**ENTRIES PROVIDED**
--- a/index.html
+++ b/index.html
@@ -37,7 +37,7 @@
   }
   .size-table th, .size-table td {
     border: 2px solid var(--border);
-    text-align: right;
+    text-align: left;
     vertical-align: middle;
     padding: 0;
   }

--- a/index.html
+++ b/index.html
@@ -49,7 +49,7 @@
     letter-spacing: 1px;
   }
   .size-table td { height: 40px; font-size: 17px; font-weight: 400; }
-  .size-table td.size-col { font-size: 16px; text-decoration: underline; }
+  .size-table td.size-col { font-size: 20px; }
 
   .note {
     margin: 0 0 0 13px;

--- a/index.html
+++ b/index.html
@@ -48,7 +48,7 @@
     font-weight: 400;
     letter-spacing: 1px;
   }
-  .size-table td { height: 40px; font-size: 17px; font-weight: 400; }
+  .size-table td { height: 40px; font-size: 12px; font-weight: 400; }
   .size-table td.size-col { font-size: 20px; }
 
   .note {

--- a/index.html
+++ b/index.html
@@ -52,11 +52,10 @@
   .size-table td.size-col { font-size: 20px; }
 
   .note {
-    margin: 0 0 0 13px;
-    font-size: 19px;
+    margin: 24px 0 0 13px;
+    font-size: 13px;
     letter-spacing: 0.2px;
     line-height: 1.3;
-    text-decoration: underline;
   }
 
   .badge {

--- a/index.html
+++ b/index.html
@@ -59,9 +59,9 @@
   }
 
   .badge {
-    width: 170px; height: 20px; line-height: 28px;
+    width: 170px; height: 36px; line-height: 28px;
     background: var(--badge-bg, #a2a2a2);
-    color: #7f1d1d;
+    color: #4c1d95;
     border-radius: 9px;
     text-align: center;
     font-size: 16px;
* * *
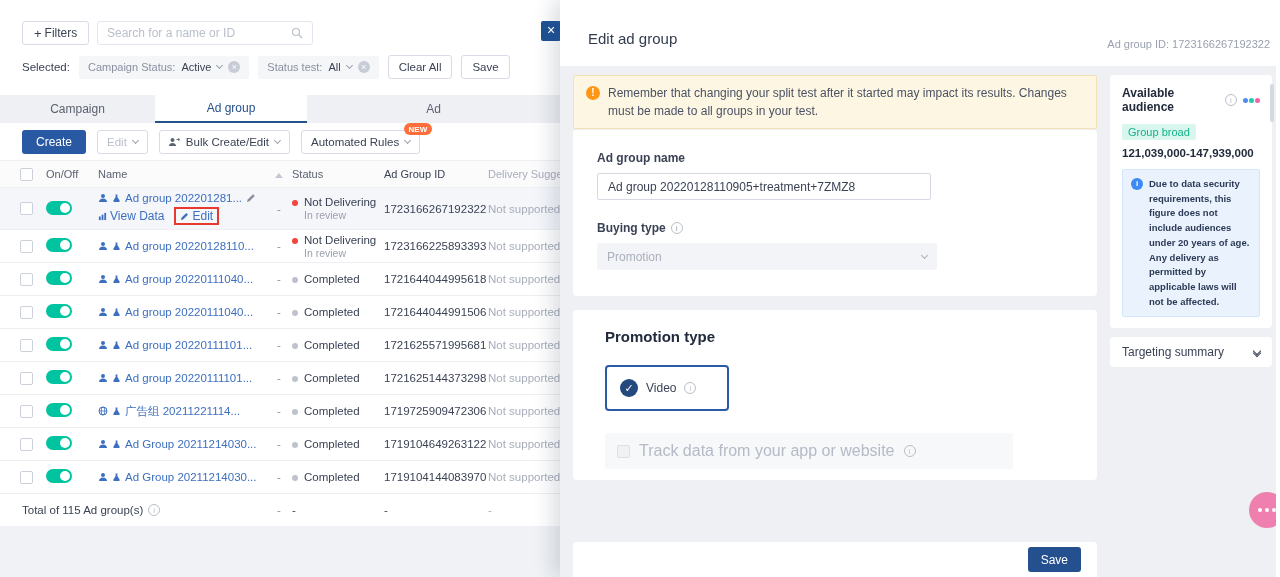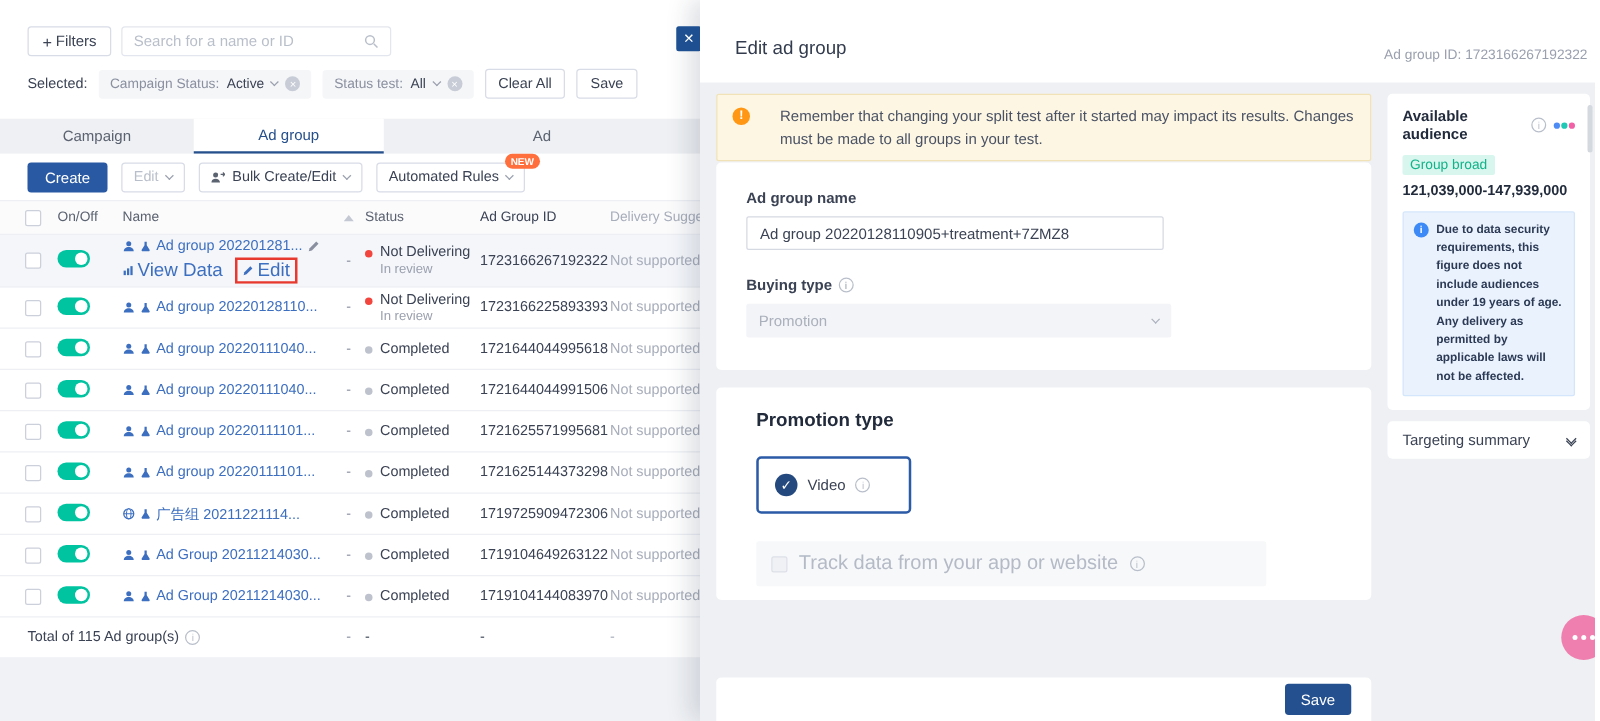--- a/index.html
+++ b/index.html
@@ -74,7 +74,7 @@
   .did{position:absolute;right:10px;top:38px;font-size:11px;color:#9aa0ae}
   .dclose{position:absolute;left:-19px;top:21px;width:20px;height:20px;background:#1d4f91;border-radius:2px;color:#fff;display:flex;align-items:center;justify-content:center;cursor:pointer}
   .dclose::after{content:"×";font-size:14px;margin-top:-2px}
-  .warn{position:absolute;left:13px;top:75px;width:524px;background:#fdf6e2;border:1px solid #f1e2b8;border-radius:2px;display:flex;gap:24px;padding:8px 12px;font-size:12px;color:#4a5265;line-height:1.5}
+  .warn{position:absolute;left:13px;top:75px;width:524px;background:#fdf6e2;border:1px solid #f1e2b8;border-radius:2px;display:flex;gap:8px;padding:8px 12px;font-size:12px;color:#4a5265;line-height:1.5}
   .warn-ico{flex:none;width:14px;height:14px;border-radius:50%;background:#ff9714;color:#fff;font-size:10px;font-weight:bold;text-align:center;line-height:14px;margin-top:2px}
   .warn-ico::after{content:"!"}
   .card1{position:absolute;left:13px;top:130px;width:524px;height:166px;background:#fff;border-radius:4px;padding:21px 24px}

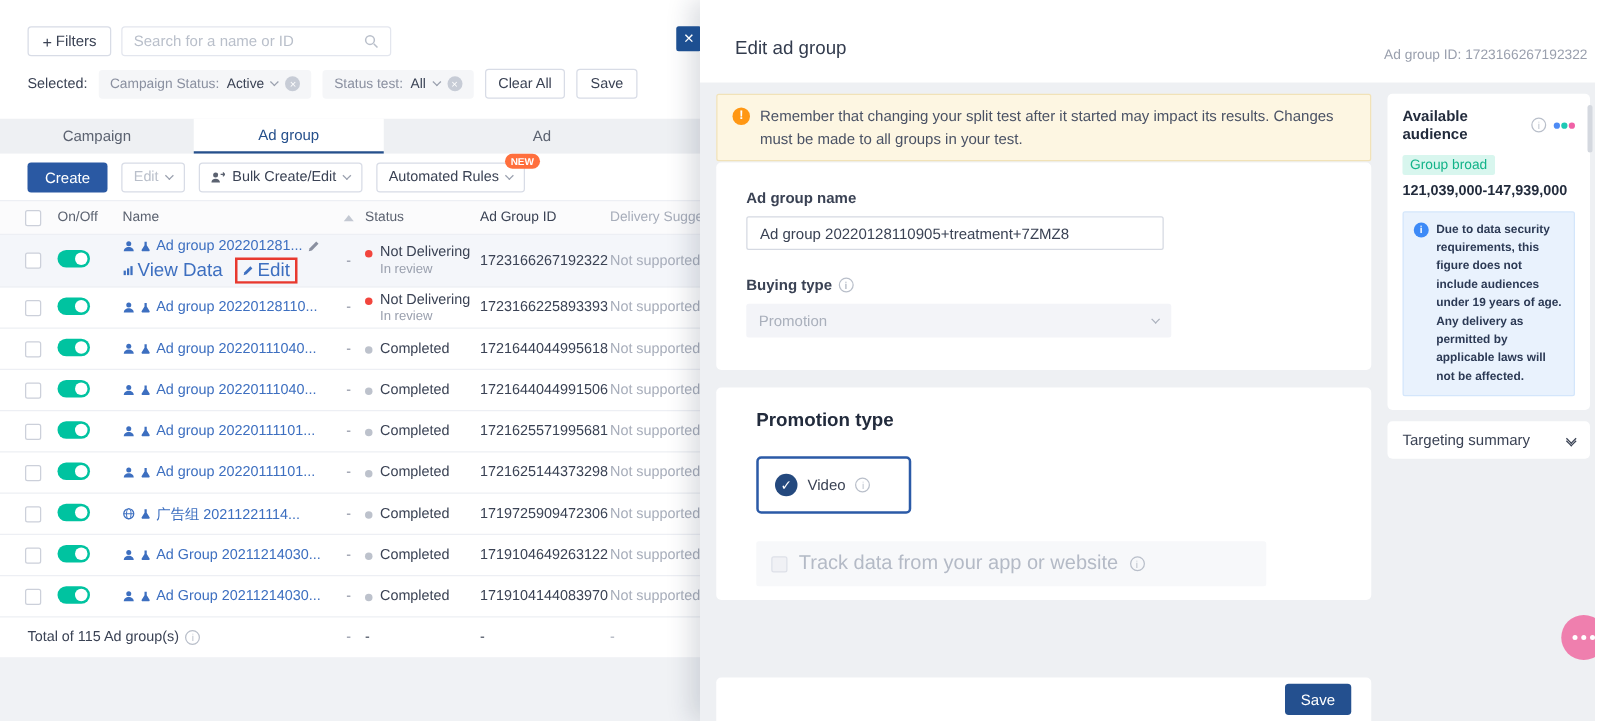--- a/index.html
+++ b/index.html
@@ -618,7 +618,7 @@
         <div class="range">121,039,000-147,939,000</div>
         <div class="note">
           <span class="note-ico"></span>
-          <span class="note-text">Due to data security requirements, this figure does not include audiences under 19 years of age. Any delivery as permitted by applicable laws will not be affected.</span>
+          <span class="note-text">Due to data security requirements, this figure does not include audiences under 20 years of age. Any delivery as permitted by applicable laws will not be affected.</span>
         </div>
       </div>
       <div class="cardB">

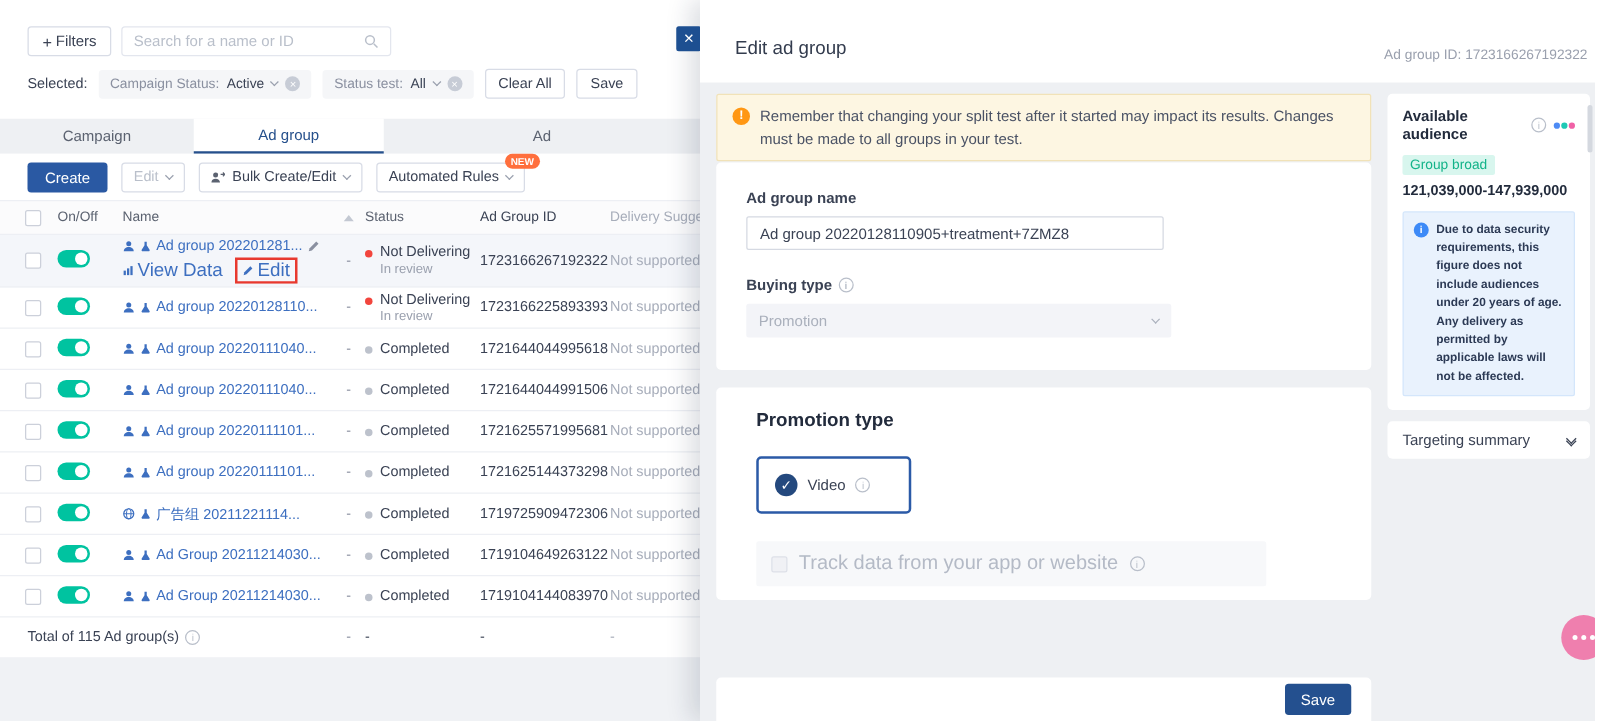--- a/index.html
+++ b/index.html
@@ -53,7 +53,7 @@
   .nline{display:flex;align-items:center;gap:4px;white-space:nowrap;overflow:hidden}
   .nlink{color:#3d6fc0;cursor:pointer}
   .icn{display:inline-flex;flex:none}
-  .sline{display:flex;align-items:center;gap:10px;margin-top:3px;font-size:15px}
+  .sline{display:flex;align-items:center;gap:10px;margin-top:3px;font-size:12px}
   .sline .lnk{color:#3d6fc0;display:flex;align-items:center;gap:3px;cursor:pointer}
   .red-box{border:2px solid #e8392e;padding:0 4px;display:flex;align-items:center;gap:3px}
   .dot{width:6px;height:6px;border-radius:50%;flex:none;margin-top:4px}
==
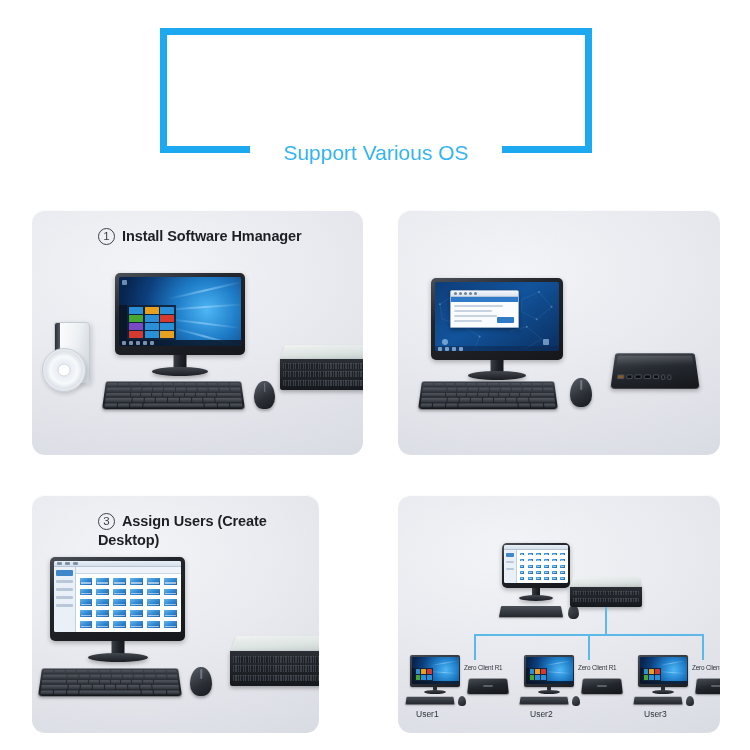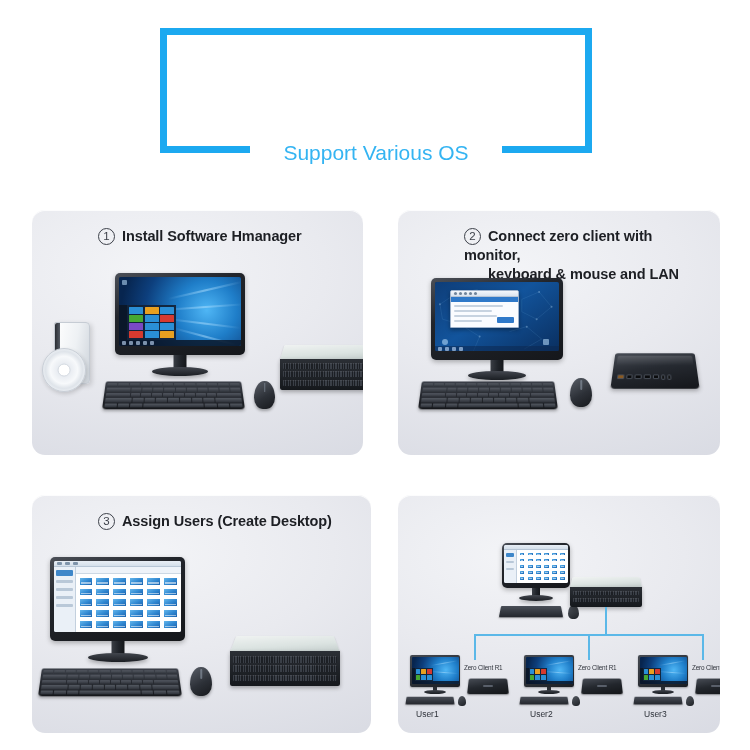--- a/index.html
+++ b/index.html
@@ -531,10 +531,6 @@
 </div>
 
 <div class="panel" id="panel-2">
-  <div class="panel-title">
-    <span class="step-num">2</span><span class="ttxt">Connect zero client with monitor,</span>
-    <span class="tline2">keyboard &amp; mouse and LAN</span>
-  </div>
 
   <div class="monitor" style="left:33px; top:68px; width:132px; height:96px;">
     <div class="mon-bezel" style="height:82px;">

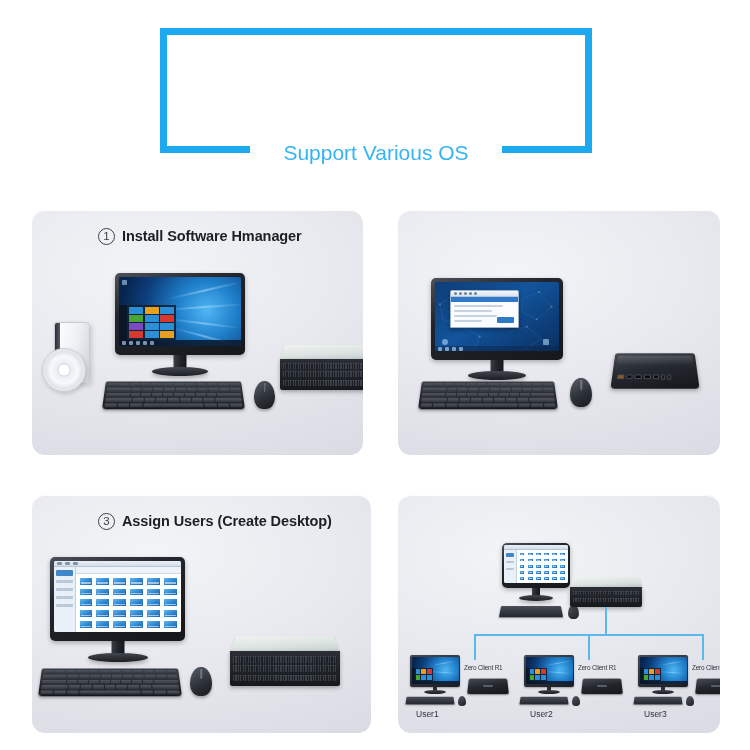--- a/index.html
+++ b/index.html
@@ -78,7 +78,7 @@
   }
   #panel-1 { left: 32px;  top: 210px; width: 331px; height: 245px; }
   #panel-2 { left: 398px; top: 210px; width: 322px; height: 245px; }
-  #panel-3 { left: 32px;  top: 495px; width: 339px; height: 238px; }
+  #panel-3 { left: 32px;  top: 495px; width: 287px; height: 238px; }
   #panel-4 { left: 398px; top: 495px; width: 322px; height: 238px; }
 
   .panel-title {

**WHAT YOU SHOULD DO**
Write only the number of lines in the data where the string "underline" can be found.

**RESULT FOR THIS EXERCISE**
2